Die nächtliche Überwachung von Vitalzeichen bei Krankenhauspatienten kann mithilfe eines Vorhersage-Algorithmus um annähernd 50 % reduziert werden, ohne die Häufigkeit von Delirium, Herzalarmen oder Verlegungen auf die Intensivstation zu erhöhen.

Hintergrund

Iatrogene Unterbrechungen des Schlafes sind bei Krankenhauspatienten häufig und wirken sich negativ auf das körperliche und seelische Befinden aus. Unklar ist, ob bzw. bei welchen Patienten Überwachungsmaßnahmen sicher reduziert werden können.

Design

Randomisierte klinische Studie mit 1930 Krankenhausaufenthalten von 1699 Patienten (Durchschnittsalter 53 Jahre, 59 % männlich), die auf Allgemeinstationen eines tertiären akademischen medizinischen Versorgungszentrums (University of California, San Francisco (UCSF), Medical Center) behandelt wurden.
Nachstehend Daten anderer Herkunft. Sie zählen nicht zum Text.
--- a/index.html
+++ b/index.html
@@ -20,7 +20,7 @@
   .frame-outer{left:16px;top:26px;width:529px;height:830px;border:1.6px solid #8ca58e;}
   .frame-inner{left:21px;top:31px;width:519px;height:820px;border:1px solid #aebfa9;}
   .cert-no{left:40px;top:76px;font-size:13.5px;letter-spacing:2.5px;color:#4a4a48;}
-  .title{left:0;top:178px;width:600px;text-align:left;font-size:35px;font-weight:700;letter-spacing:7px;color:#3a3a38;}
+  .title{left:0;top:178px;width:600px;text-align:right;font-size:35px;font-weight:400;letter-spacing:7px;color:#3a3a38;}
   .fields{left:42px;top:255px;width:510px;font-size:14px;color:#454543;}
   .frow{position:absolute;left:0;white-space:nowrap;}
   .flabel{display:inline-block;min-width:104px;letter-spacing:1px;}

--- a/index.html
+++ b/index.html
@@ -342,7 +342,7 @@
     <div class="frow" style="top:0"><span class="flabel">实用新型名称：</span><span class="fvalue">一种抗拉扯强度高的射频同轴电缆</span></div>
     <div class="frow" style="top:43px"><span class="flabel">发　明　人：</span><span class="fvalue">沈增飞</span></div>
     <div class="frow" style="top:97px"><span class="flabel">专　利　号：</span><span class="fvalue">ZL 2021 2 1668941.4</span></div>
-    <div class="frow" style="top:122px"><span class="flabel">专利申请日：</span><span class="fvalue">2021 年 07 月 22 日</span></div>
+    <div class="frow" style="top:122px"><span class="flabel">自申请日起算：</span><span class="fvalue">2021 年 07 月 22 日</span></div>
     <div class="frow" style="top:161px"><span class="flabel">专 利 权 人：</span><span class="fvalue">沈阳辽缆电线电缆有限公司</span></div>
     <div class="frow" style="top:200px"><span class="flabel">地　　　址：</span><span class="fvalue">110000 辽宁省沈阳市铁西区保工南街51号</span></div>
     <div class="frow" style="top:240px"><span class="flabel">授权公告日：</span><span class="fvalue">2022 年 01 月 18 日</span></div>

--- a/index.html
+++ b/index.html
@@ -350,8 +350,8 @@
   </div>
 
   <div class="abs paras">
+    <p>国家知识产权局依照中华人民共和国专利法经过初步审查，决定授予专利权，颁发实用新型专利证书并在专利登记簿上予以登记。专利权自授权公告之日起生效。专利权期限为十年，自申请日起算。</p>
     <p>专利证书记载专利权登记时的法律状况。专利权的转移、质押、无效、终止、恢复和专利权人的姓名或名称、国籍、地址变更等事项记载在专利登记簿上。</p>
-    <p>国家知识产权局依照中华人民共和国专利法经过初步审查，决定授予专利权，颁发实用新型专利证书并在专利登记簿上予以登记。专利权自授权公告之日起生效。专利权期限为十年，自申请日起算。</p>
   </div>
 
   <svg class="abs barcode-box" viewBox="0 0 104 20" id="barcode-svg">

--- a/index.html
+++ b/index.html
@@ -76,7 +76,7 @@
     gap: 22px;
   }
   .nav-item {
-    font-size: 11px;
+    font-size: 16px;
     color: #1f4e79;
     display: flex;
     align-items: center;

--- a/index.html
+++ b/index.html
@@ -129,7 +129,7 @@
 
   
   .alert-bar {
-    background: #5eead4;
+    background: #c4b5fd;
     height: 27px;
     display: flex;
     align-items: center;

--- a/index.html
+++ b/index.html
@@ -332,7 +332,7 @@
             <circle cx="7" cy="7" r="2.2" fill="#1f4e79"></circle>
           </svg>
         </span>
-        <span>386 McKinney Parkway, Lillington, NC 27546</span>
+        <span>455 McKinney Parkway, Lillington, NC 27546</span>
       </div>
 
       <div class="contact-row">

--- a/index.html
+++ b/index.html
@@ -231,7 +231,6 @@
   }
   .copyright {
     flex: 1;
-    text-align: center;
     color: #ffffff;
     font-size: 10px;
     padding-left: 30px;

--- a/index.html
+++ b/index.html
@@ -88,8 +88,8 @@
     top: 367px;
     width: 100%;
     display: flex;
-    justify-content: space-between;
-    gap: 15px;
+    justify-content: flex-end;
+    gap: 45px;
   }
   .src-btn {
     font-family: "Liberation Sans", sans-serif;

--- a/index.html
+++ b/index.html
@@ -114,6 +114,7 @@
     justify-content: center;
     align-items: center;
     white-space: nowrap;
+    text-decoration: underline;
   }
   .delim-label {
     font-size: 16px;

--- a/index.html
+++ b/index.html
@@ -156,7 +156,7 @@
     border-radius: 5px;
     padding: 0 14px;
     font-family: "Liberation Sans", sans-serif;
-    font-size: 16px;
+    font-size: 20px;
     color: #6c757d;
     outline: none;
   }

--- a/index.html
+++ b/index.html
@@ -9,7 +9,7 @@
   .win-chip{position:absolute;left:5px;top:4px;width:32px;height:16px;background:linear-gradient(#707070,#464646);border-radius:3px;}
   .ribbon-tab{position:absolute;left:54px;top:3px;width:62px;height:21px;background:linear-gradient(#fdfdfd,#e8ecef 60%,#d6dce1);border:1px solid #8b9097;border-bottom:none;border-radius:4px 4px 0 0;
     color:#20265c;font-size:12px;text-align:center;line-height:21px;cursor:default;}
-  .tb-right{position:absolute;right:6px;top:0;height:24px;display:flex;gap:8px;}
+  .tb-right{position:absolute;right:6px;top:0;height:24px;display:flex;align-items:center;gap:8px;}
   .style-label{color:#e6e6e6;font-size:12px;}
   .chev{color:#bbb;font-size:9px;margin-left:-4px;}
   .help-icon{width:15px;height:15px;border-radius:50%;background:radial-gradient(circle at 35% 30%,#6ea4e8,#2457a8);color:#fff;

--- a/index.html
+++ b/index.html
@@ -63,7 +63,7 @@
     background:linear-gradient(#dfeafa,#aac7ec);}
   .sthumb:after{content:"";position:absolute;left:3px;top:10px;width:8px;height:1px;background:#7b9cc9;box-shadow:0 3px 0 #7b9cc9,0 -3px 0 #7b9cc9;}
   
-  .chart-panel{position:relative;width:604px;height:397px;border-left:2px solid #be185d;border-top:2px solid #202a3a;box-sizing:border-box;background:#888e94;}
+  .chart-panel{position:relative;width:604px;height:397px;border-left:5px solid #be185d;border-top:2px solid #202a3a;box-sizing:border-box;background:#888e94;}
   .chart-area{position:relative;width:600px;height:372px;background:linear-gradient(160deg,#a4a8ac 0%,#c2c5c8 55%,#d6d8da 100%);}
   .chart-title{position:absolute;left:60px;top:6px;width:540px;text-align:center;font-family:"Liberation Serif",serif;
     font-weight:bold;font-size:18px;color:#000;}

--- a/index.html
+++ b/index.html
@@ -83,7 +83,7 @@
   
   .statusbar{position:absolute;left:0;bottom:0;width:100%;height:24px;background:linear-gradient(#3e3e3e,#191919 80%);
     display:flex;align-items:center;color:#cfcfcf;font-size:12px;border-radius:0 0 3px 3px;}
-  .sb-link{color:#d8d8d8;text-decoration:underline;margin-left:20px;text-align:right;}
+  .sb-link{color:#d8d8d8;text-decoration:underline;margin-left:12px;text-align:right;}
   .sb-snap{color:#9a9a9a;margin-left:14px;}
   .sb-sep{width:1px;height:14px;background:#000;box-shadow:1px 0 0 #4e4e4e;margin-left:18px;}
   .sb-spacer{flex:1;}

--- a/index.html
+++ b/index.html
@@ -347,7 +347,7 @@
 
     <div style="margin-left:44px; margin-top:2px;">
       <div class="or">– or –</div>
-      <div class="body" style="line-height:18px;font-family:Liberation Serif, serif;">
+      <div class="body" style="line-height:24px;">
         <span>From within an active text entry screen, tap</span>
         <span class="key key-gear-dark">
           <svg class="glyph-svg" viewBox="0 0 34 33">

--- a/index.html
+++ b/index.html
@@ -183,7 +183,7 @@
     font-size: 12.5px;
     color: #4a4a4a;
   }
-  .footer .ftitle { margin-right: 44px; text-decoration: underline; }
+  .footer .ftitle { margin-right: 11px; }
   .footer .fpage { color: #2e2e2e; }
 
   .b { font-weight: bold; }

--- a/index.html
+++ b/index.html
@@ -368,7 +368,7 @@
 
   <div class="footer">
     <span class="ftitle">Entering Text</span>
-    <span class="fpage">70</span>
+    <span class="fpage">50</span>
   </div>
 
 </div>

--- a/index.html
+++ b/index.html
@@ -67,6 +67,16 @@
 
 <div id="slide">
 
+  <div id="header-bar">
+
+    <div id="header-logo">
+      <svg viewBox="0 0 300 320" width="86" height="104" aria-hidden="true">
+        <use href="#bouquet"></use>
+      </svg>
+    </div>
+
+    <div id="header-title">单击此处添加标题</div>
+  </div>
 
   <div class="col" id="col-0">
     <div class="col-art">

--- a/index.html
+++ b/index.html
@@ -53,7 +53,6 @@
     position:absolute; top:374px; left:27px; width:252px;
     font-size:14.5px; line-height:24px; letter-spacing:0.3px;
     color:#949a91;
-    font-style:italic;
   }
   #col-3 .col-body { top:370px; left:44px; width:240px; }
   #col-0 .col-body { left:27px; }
Zunächst wurde ein für Notaufnahmen entwickeltes logistisches Regressionsmodel angewandt, das Anhand von tagsüber gemessenen Parametern wie Blutdruck, Puls und Atmung eine Vorhersage lieferte, ob die Vitalzeichen nachts normal oder abnormal sein würden. Das Modell wurde mit 70 % der Datensätze trainiert und mit den verbleibenden 30 % getestet, wobei eine Genauigkeit von 84 % (positiver Vorhersagewert) bzw. 70 % (negativer Vorhersagewert) erreicht wurde.

Die jeweils diensthabenden Ärzte entschieden mit diesen Informationen, ob die Messung der nächtlichen Vitalzeichen vollständig eingestellt wurde oder nur für eine Stunde bzw. einen Tag. Die Kontrollgruppe bestand aus Patienten, die statt dieser Intervention die normale Versorgung erhielten.

Ergebnisse

  • Das primäre Studienziel war die Inzidenz von Delirium. Sie war mit 11 % unter der Intervention gegenüber 13 % im Kontrollarm nicht signifikant verschieden (P = 0,32).
  • Zu den sekundären Studienzielen gehörte die durchschnittliche Anzahl der nächtlichen Überprüfungen von Vitalzeichen. Diese war unter der Intervention mit 0,97 signifikant niedriger als im Kontrollarm (1,41; P < 0,001).
  • In beiden Gruppen mussten jeweils 5 % der Patienten auf die Intensivstation verlegt werden. Numerisch war die Häufigkeit eines „Code Blau“ (Herzalarm mit Bedarf sofortiger Reanimation) mit 2 gegenüber 9 Ereignissen unter der Intervention zwar seltener, jedoch war auch dieser Unterschied nicht signifikant (P = 0,07).

Klinische Bedeutung

Mit dem hier getesteten Algorithmus konnte die Häufigkeit der nächtlichen Kontrollen der Vitalzeichen bei Krankenhauspatienten auf Allgemeinstationen deutlich reduziert werden, ohne dass dies mit negativen Konsequenzen verbunden war. Die Autoren sehen darin das Ziel erfüllt, den Patienten auf sichere Weise bessere Schlafmöglichkeiten zu bekommen. Allerdings wurden weder diese Schlafzeiten selbst berichtet noch mögliche Auswirkungen auf die körperliche oder geistige Verfassung gemessen.

Finanzierung: University of California, San Francisco.